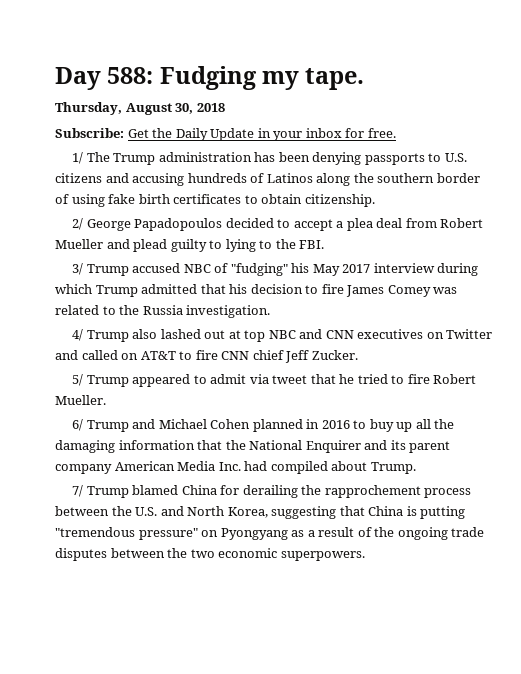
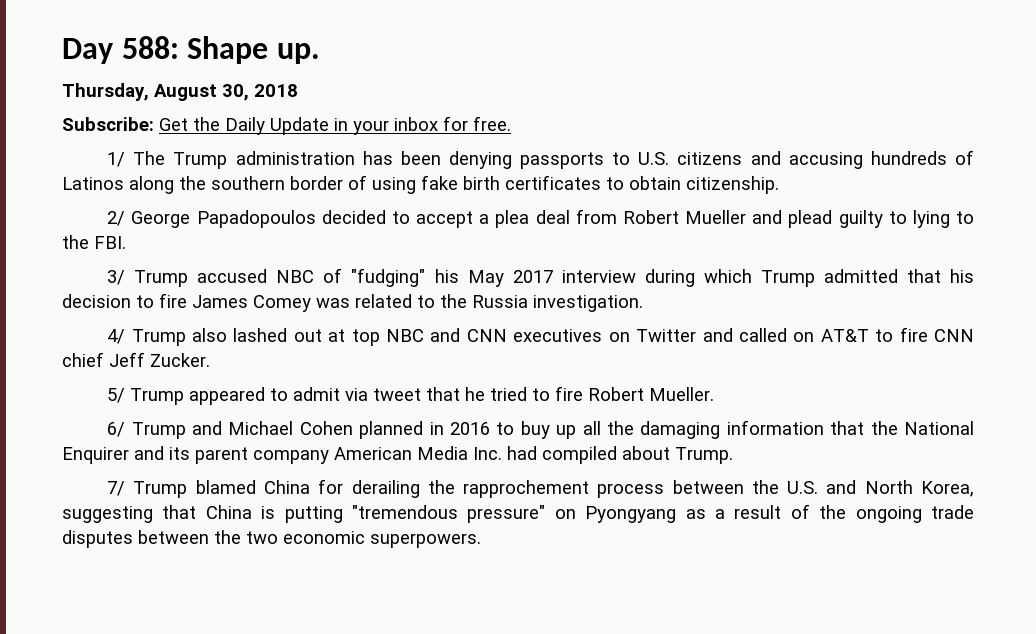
- Day 588: Fudging my tape.
+ Day 588: Shape up.

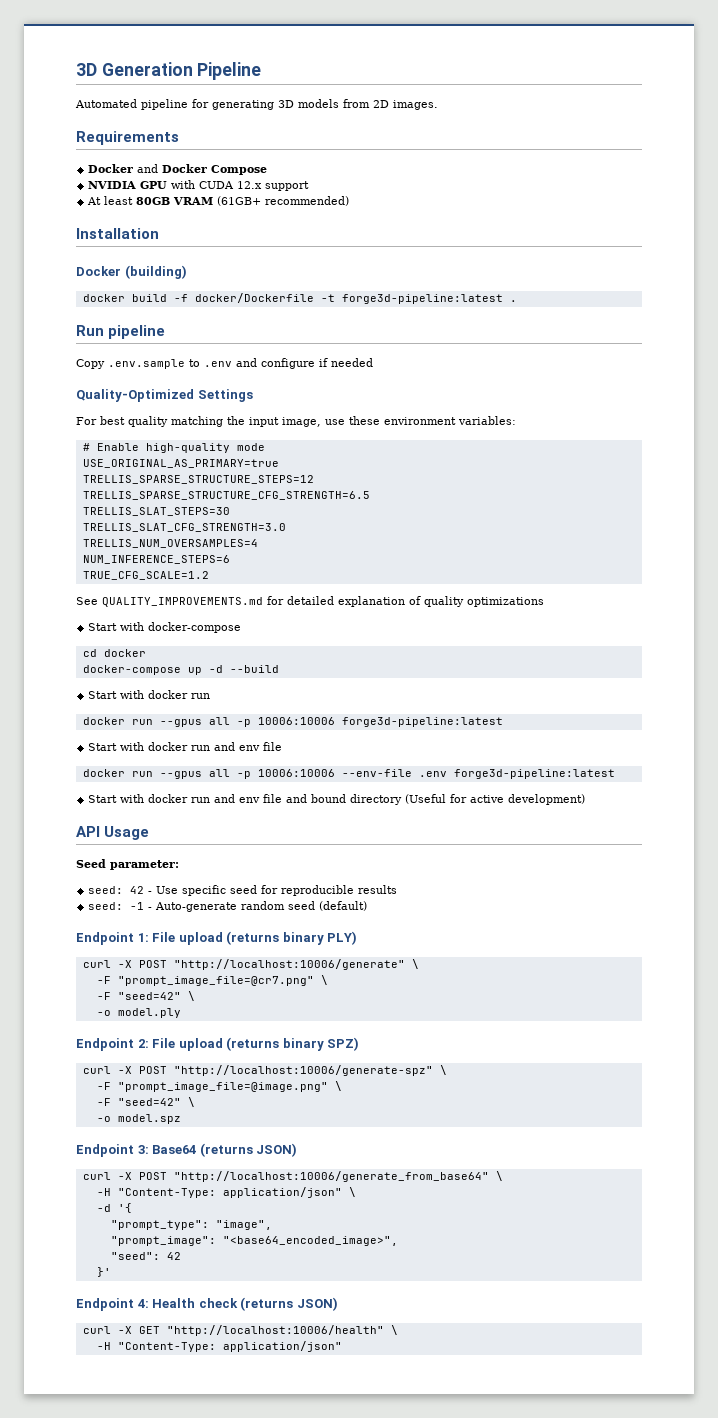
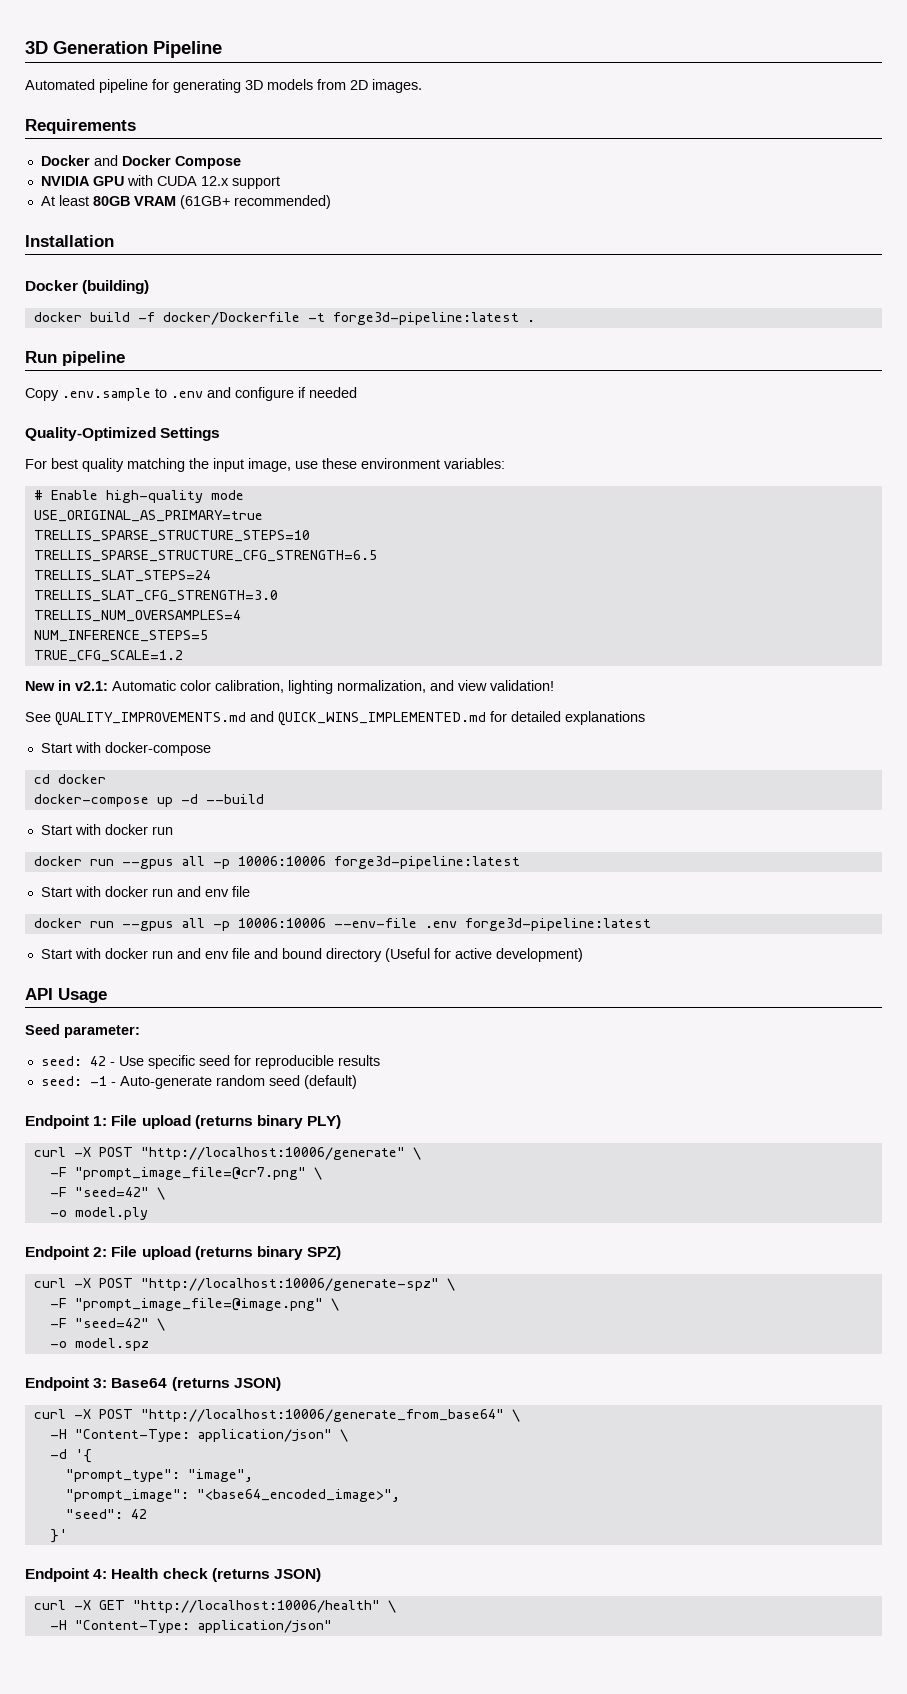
- TRELLIS_SPARSE_STRUCTURE_STEPS=12
+ TRELLIS_SPARSE_STRUCTURE_STEPS=10
- TRELLIS_SLAT_STEPS=30
+ TRELLIS_SLAT_STEPS=24
- NUM_INFERENCE_STEPS=6
+ NUM_INFERENCE_STEPS=5
- See QUALITY_IMPROVEMENTS.md for detailed explanation of quality optimizations
+ New in v2.1: Automatic color calibration, lighting normalization, and view validation!
+ See QUALITY_IMPROVEMENTS.md and QUICK_WINS_IMPLEMENTED.md for detailed explanations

______________________________

What the task asks:
Copy out the material word for word, without any images.

Written response:
- Day 588: Fudging my tape.
+ Day 588: Shape up.

- TRELLIS_SPARSE_STRUCTURE_STEPS=12
+ TRELLIS_SPARSE_STRUCTURE_STEPS=10
- TRELLIS_SLAT_STEPS=30
+ TRELLIS_SLAT_STEPS=24
- NUM_INFERENCE_STEPS=6
+ NUM_INFERENCE_STEPS=5
- See QUALITY_IMPROVEMENTS.md for detailed explanation of quality optimizations
+ New in v2.1: Automatic color calibration, lighting normalization, and view validation!
+ See QUALITY_IMPROVEMENTS.md and QUICK_WINS_IMPLEMENTED.md for detailed explanations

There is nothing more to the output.